Nachuntersuchung von ITI-Implantaten in einer zahnärztlichen Praxis

Kröll K

Zusammenfassung:
Von 409 in einer zahnärztlichen Praxis inserierten Implantaten wurden 100 Implantate bei 58 Patienten mit einer Liegedauer von durchschnittlich 2,3 Jahren nachuntersucht, von denen eines explantiert werden mußte und deshalb nicht mehr berücksichtigt wurde. 78% aller Implantate waren Hohlzylinder, 22% Vollschrauben, der Anteil der einteiligen Implantate lag bei 30%. 60% der Implantate wurden im Unterkiefer inseriert, Hauptindikationsgebiet war die verkürzte Kaureihe (56,9%). Die Überlebensrate nach 3,5 Jahren lag 1992 bei 86,5% und war für zweiteilige Implantate mit 90,9 % wesentlich höher als für die einteiligen (76,3). Eine 1996 durchgeführte Analyse der zweiteiligen Implantate ergab eine 5-Jahres-Überlebensrate von 88,5%, wobei die Schrauben mit 94% besser abschnitten als die Hohlzylinder mit 84,4%.

 

Summary:
One hundred of a total of 409 dental implants placed in 58 patients of a dental office were re-evaluated after a mean time of implantation of 2.3 years.

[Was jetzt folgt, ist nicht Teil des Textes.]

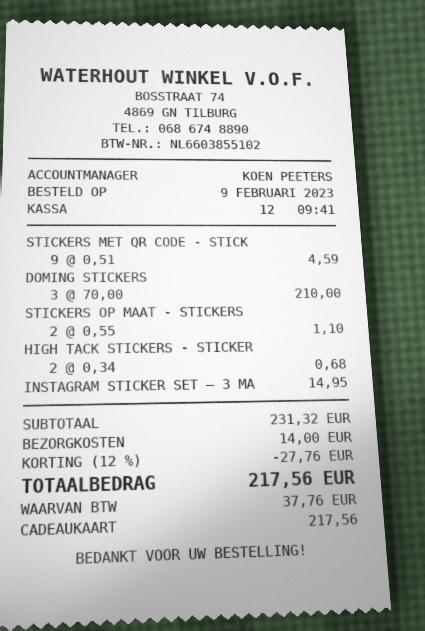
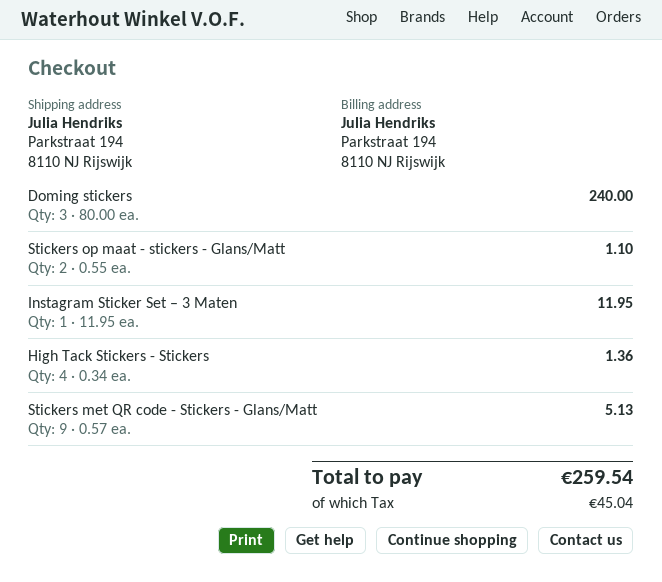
STICKERS MET QR CODE - STICK: 9 x 0.51 = 4.59 -> 9 x 0.57 = 5.13
DOMING STICKERS: 3 x 70.00 = 210.00 -> 3 x 80.00 = 240.00
HIGH TACK STICKERS - STICKER: 2 x 0.34 = 0.68 -> 4 x 0.34 = 1.36
INSTAGRAM STICKER SET – 3 MA: 1 x 14.95 = 14.95 -> 1 x 11.95 = 11.95
discount: 12% = 27.76 -> none
shipping: 14.00 -> none
tax: 37.76 -> 45.04
total: 217.56 -> 259.54

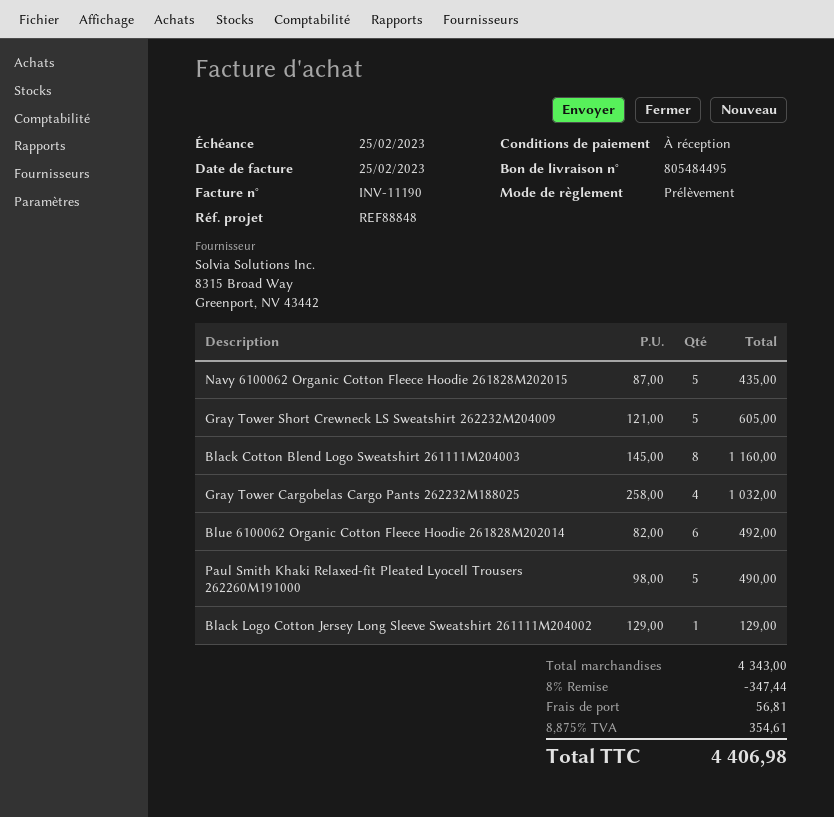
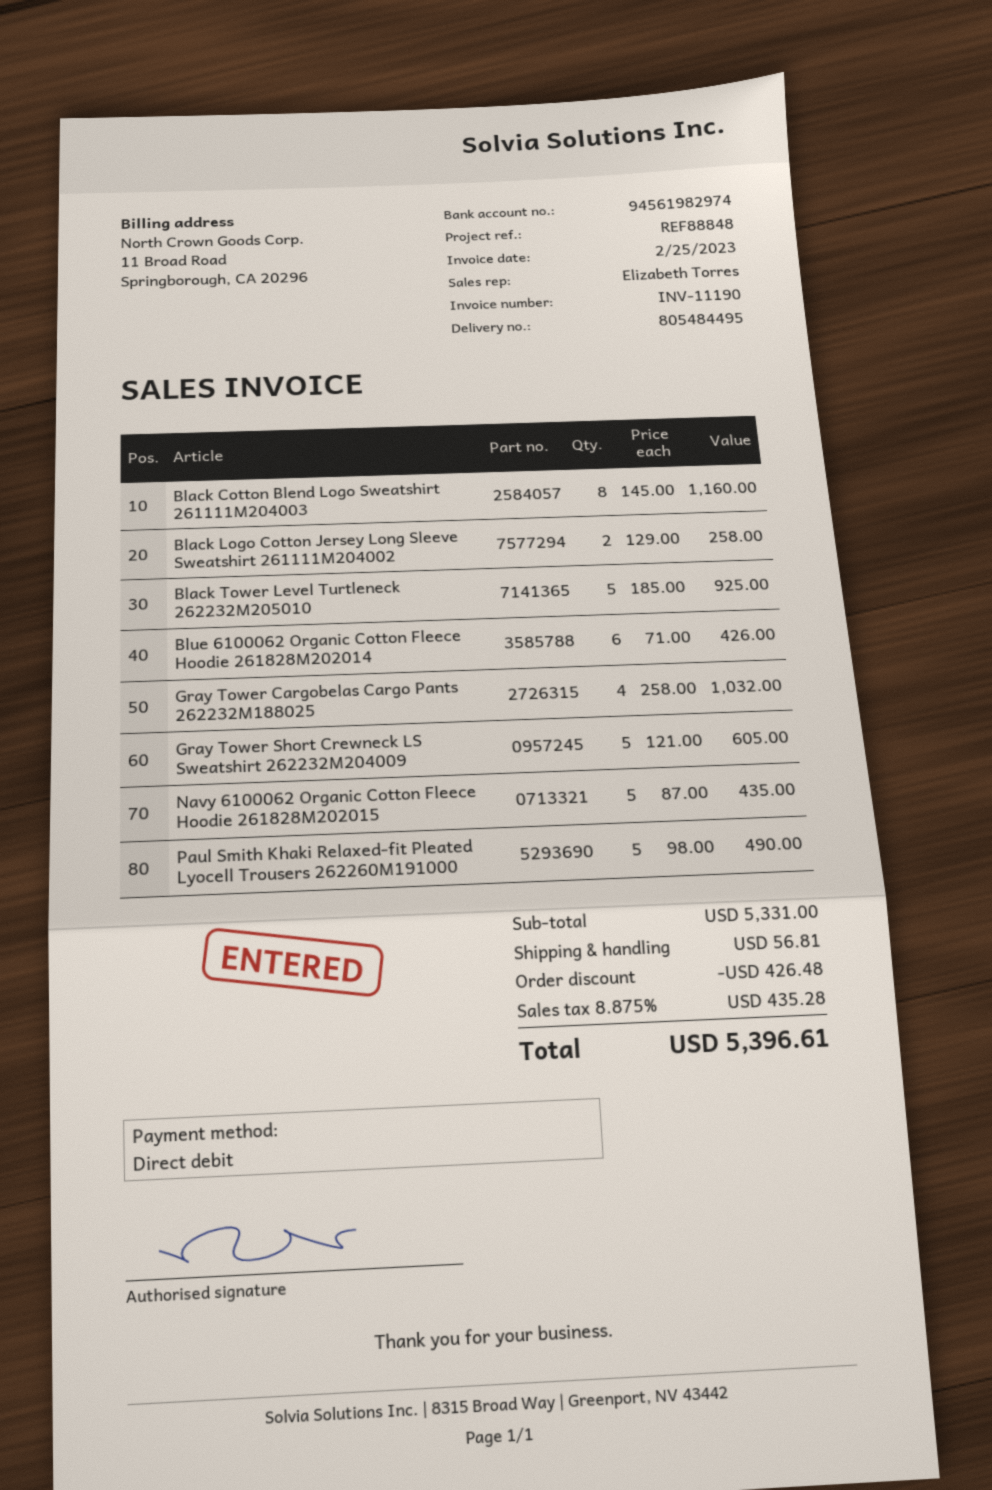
Blue 6100062 Organic Cotton Fleece Hoodie 261828M202014: 6 x 82.00 = 492.00 -> 6 x 71.00 = 426.00
Black Logo Cotton Jersey Long Sleeve Sweatshirt 261111M204002: 1 x 129.00 = 129.00 -> 2 x 129.00 = 258.00
Black Tower Level Turtleneck 262232M205010: none -> 5 x 185.00 = 925.00
subtotal: 4343.00 -> 5331.00
discount: 347.44 -> 426.48
tax: 8.875% = 354.61 -> 8.875% = 435.28
total: 4406.98 -> 5396.61

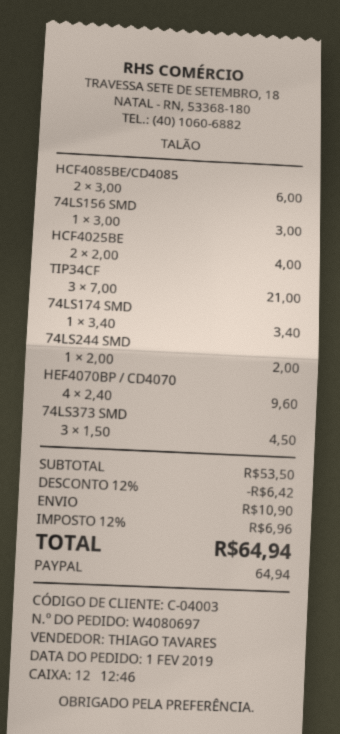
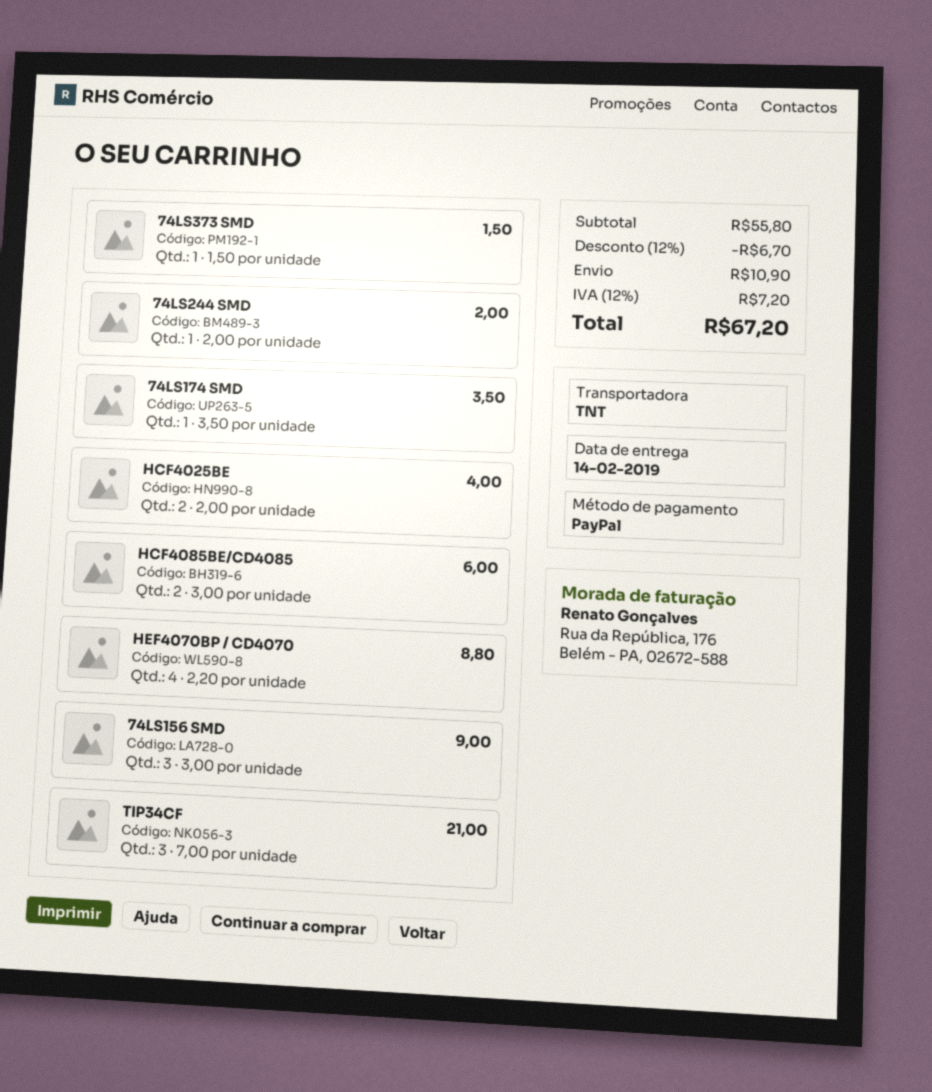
74LS156 SMD: 1 x 3.00 = 3.00 -> 3 x 3.00 = 9.00
74LS174 SMD: 1 x 3.40 = 3.40 -> 1 x 3.50 = 3.50
HEF4070BP / CD4070: 4 x 2.40 = 9.60 -> 4 x 2.20 = 8.80
74LS373 SMD: 3 x 1.50 = 4.50 -> 1 x 1.50 = 1.50
subtotal: 53.50 -> 55.80
discount: 12% = 6.42 -> 12% = 6.70
tax: 12% = 6.96 -> 12% = 7.20
total: 64.94 -> 67.20

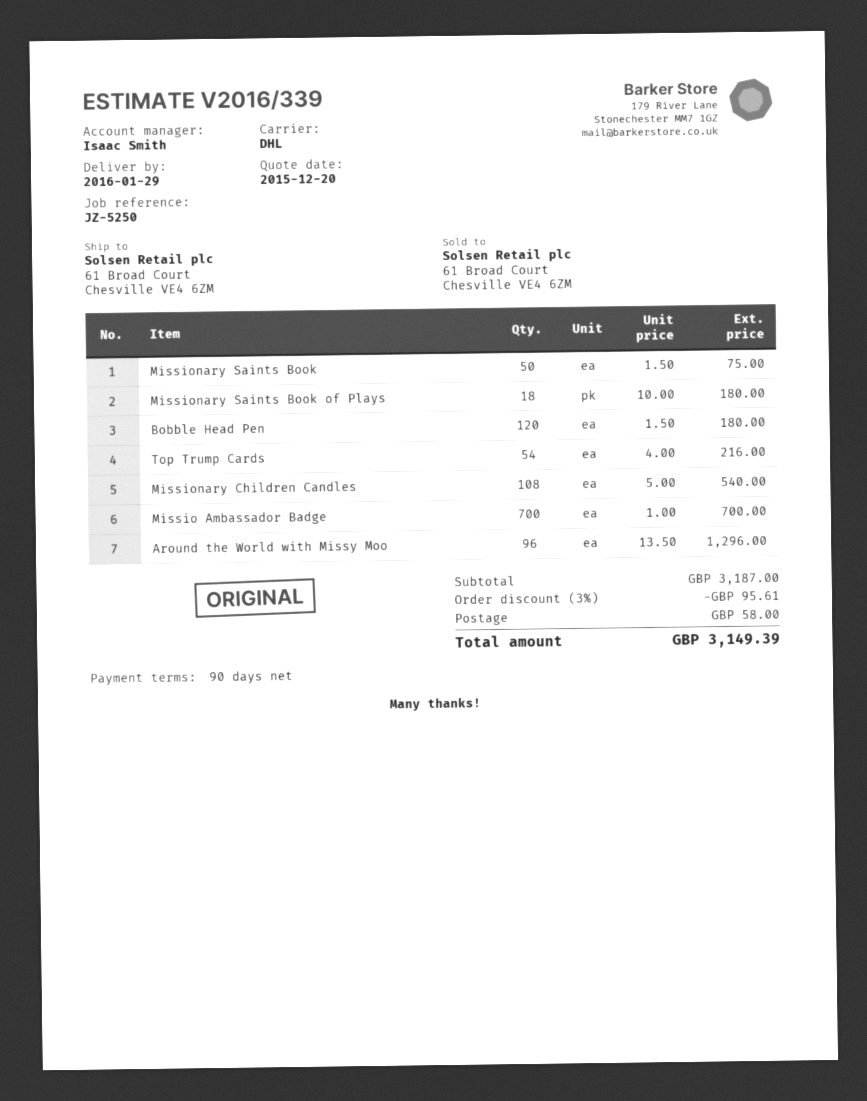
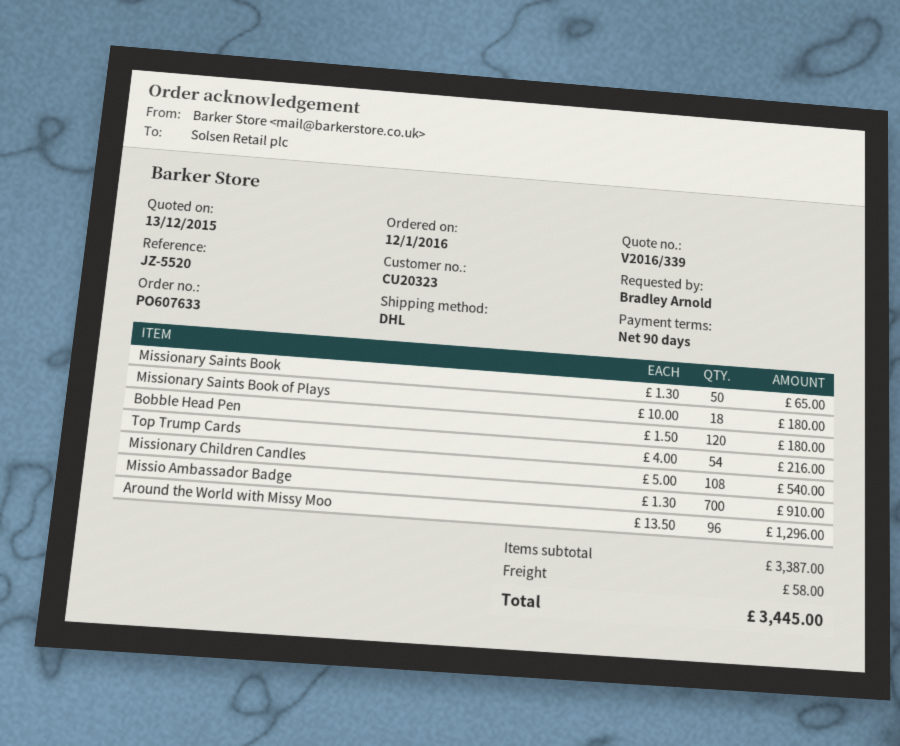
quote date: 2015-12-20 -> 2015-12-13
reference: JZ-5250 -> JZ-5520
Missionary Saints Book: 50 x 1.50 = 75.00 -> 50 x 1.30 = 65.00
Missio Ambassador Badge: 700 x 1.00 = 700.00 -> 700 x 1.30 = 910.00
subtotal: 3187.00 -> 3387.00
discount: 3% = 95.61 -> none
total: 3149.39 -> 3445.00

One retrieved implant was not included in the evaluation. The implant geometries used were hollow cylinders (78%) and solid screws (22%), with a proportion of 30% non-segmented implant types. Sixty percent of the implants had been placed in the mandible, the main indication being treatment of posterior edentulism (56.9%). The average probing depth was 2.2 mm, the mean Periotest value -1.2. In 1992 the 3.5-year survival rate was 86.5%, being considerably higher for segmented implants (90.9%) than for non-segmented systems (76.3%). An analysis of the segmented implants conducted in 1996 showed a 5-year survival rate of 88.5%, with the survival of screw-shaped implants (88.5%) being superior to that of hollow cylindrical implants (84.4%).